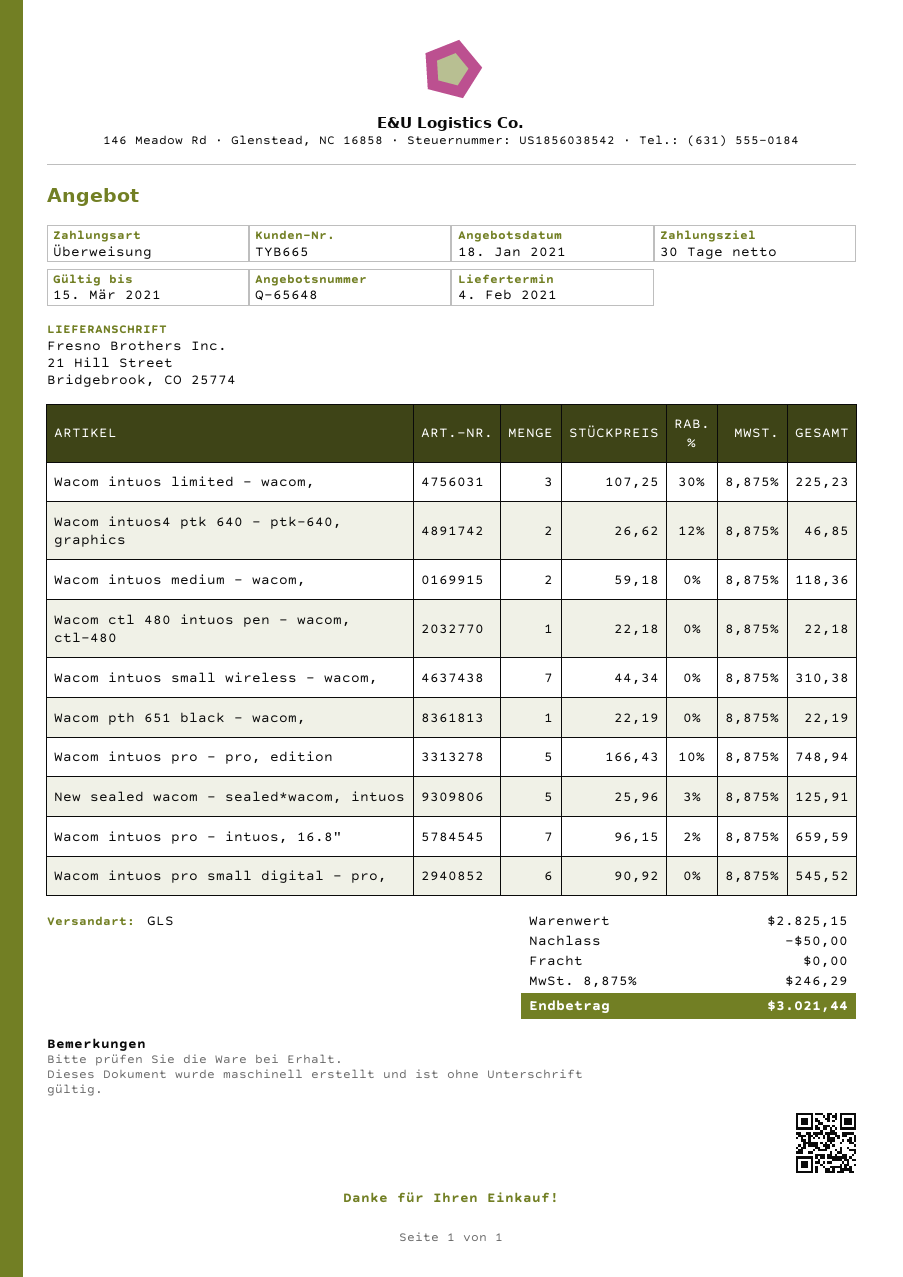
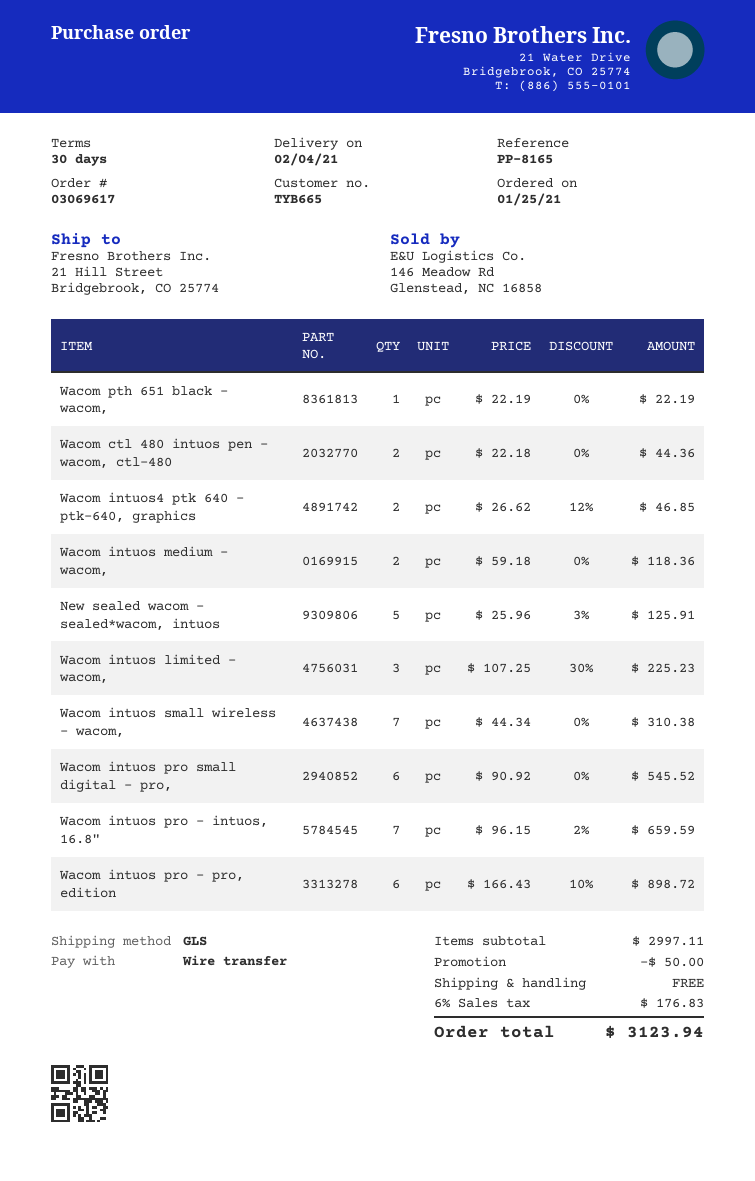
Wacom ctl 480 intuos pen - wacom, ctl‑480: 1 x 22.18 = 22.18 -> 2 x 22.18 = 44.36
Wacom intuos pro - pro, edition: 5 x 166.43 - 10% = 748.94 -> 6 x 166.43 - 10% = 898.72
subtotal: 2825.15 -> 2997.11
tax: 8.875% = 246.29 -> 6% = 176.83
total: 3021.44 -> 3123.94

——

◆ **EXERCISE DIRECTIONS**: Nothing but the records, restated word for word and stripped of images, belongs in the answer.

◆ **RESPONSE**:
Wacom ctl 480 intuos pen - wacom, ctl‑480: 1 x 22.18 = 22.18 -> 2 x 22.18 = 44.36
Wacom intuos pro - pro, edition: 5 x 166.43 - 10% = 748.94 -> 6 x 166.43 - 10% = 898.72
subtotal: 2825.15 -> 2997.11
tax: 8.875% = 246.29 -> 6% = 176.83
total: 3021.44 -> 3123.94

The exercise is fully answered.